Non-raster Data: Using Predictor Importance, Partial Dependence, and Predictive Performance Metrics

Tom Auer, Daniel Fink

2021-09-14

Outline

  1. Introduction
  2. Loading Centroids
  3. Selecting Region and Season
  4. Plotting Centroids and Extent of Analysis
  5. Plot Predictor Importance
  6. Plot Partial Dependencies
  7. Predictive Performance Metrics

Introduction

Beyond estimates of occurrence and relative abundance, the eBird Status and Trends products contain estimates of predictor importance (PI), partial dependence (PD), and predictive performance metrics (PPMs). The PPMs can be used to evaluate statistical performance of the models, either over the entire spatiotemporal extent of the model results, or for a specific region and season.
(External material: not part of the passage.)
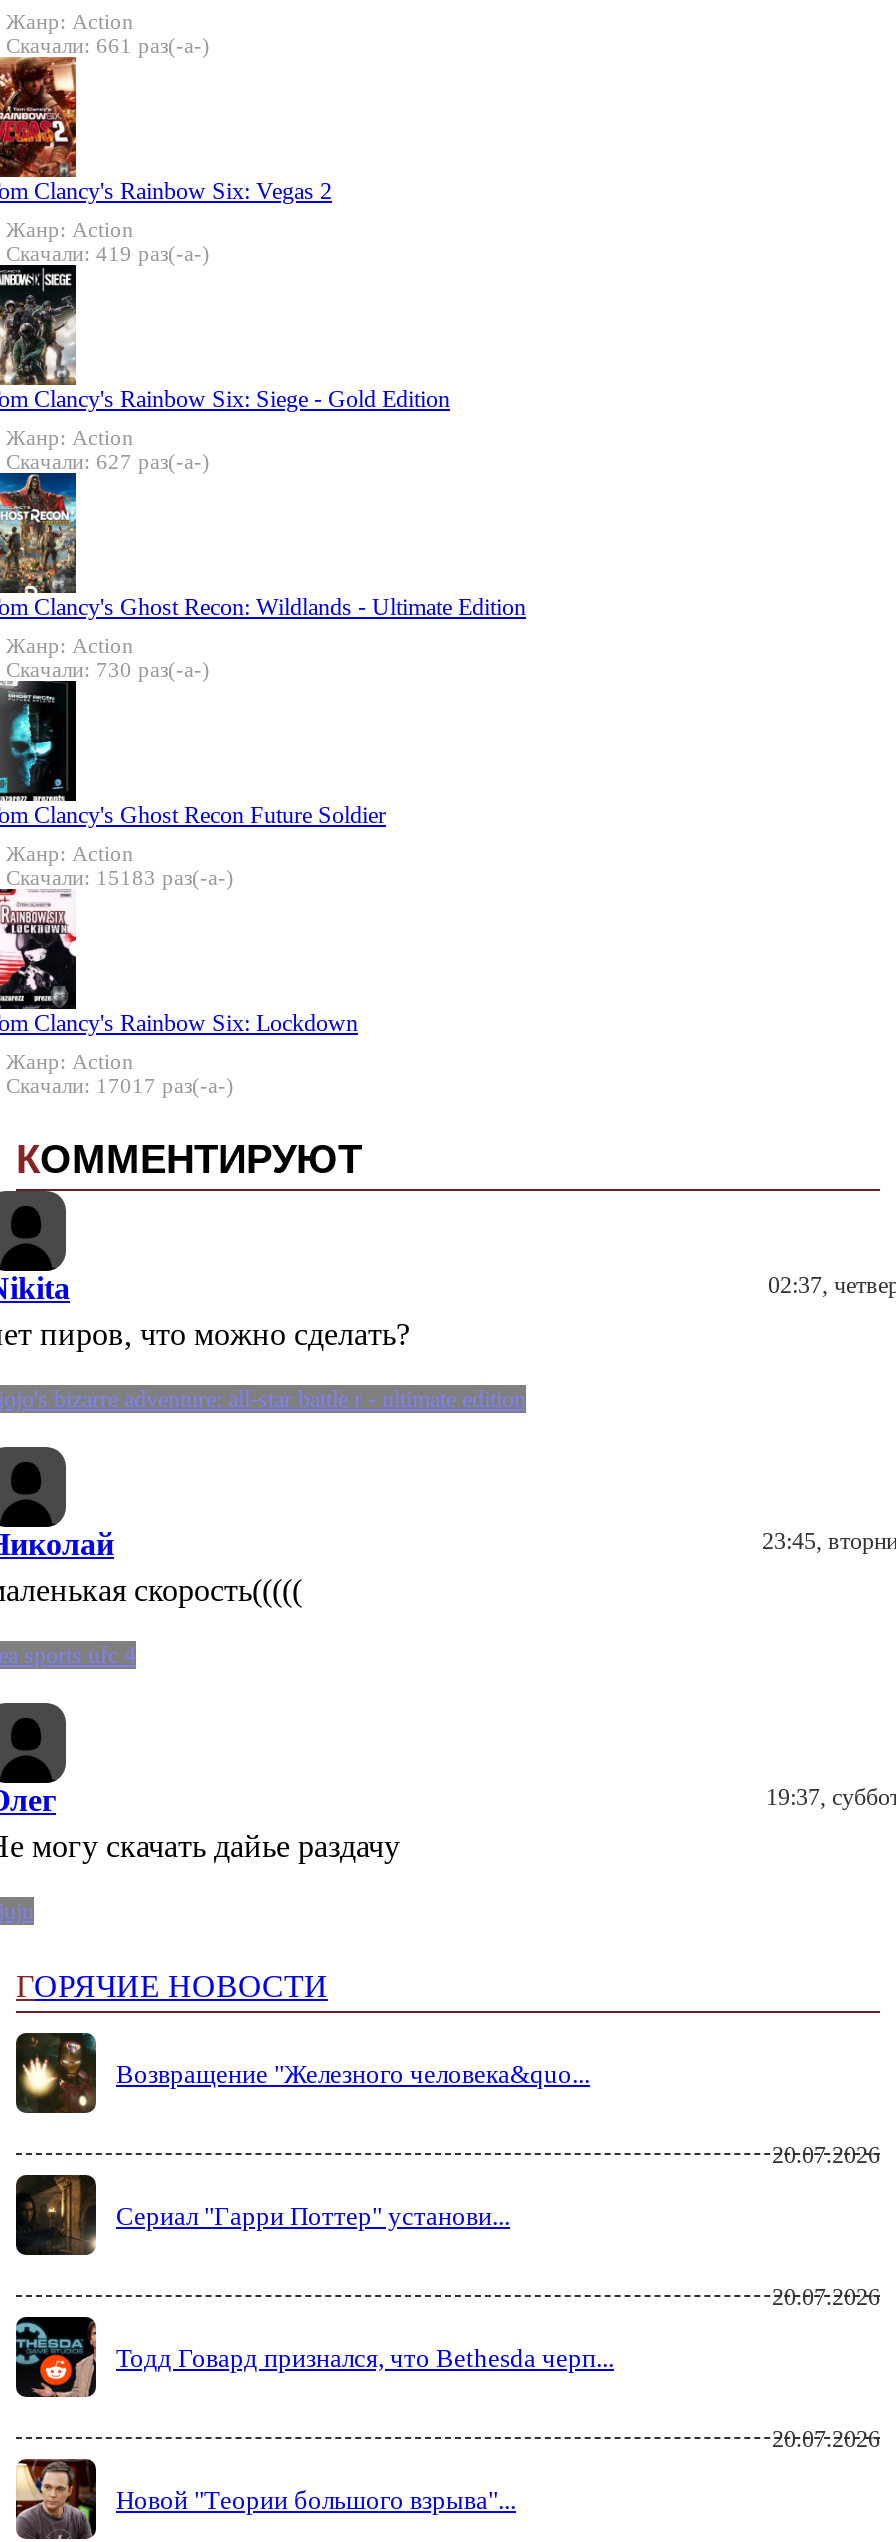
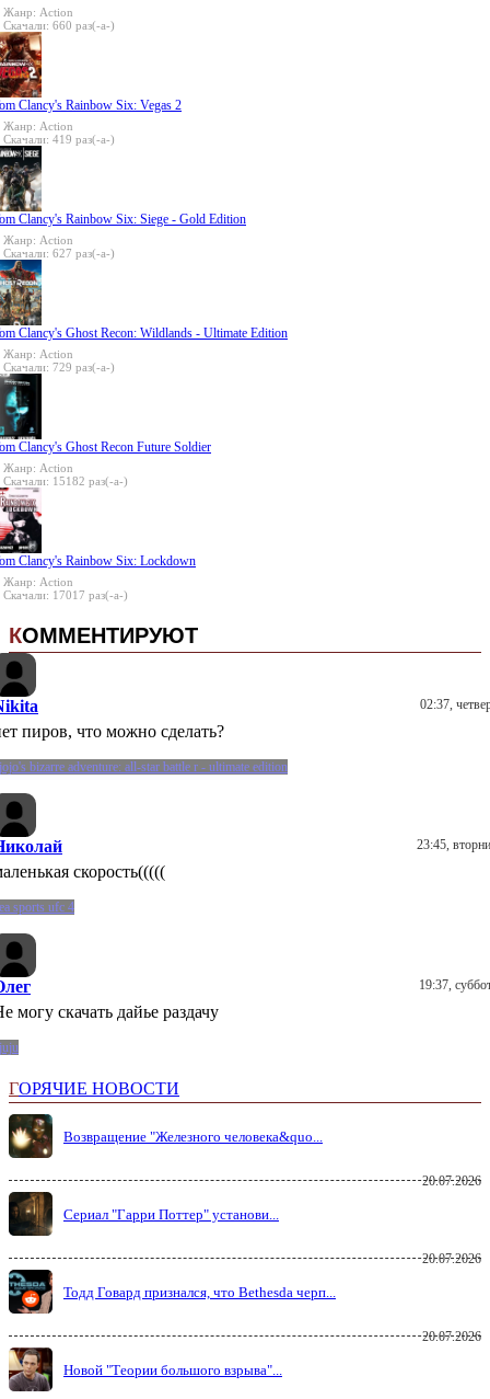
[6,33,210,57] Скачали: 661 раз(-а-) -> [3,19,115,32] Скачали: 660 раз(-а-)
[6,657,210,681] Скачали: 730 раз(-а-) -> [3,360,115,373] Скачали: 729 раз(-а-)
[6,865,234,889] Скачали: 15183 раз(-а-) -> [3,474,128,487] Скачали: 15182 раз(-а-)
Predictor importances (PIs) and partial dependences (PDs can be used to understand relationships between the occurrence or count response and predictors, most notably the land cover variables used in the model. The functions described in this section help load and analyse these data. More details about predictive performance metrics and how they were calculated and interpreted can be found in Fink et al. (2019).

Data Structure

IMPORTANT. AFTER DOWNLOADING THE RESULTS, DO NOT CHANGE THE FILE STRUCTURE. All functionality in this package relies on the structure inherent in the delivered results. Changing the folder and file structure will cause errors with this package.

The non-raster data are stored in two SQLite databases:

The ebirdst package provides functions for accessing these, such that you should never have to handle them manually.

PI and PD

We’ll start by loading the PI and PD data from the example data package for Yellow-bellied Sapsucker in Michigan.

library(ebirdst)
library(dplyr)

# Because the non-raster data is large, there is a parameter on the
# ebirdst_download function that defaults to downloading only the raster data.
# To access the non-raster data, set tifs_only = FALSE.
sp_path <- ebirdst_download(species = "example_data", tifs_only = FALSE)

# predictor importance
pis <- load_pis(sp_path)
glimpse(pis)

# partial dependence
pds <- load_pds(sp_path)
glimpse(pds)

Notice that the data in both these data frames is provided for each stixel, identified by a stixel_id.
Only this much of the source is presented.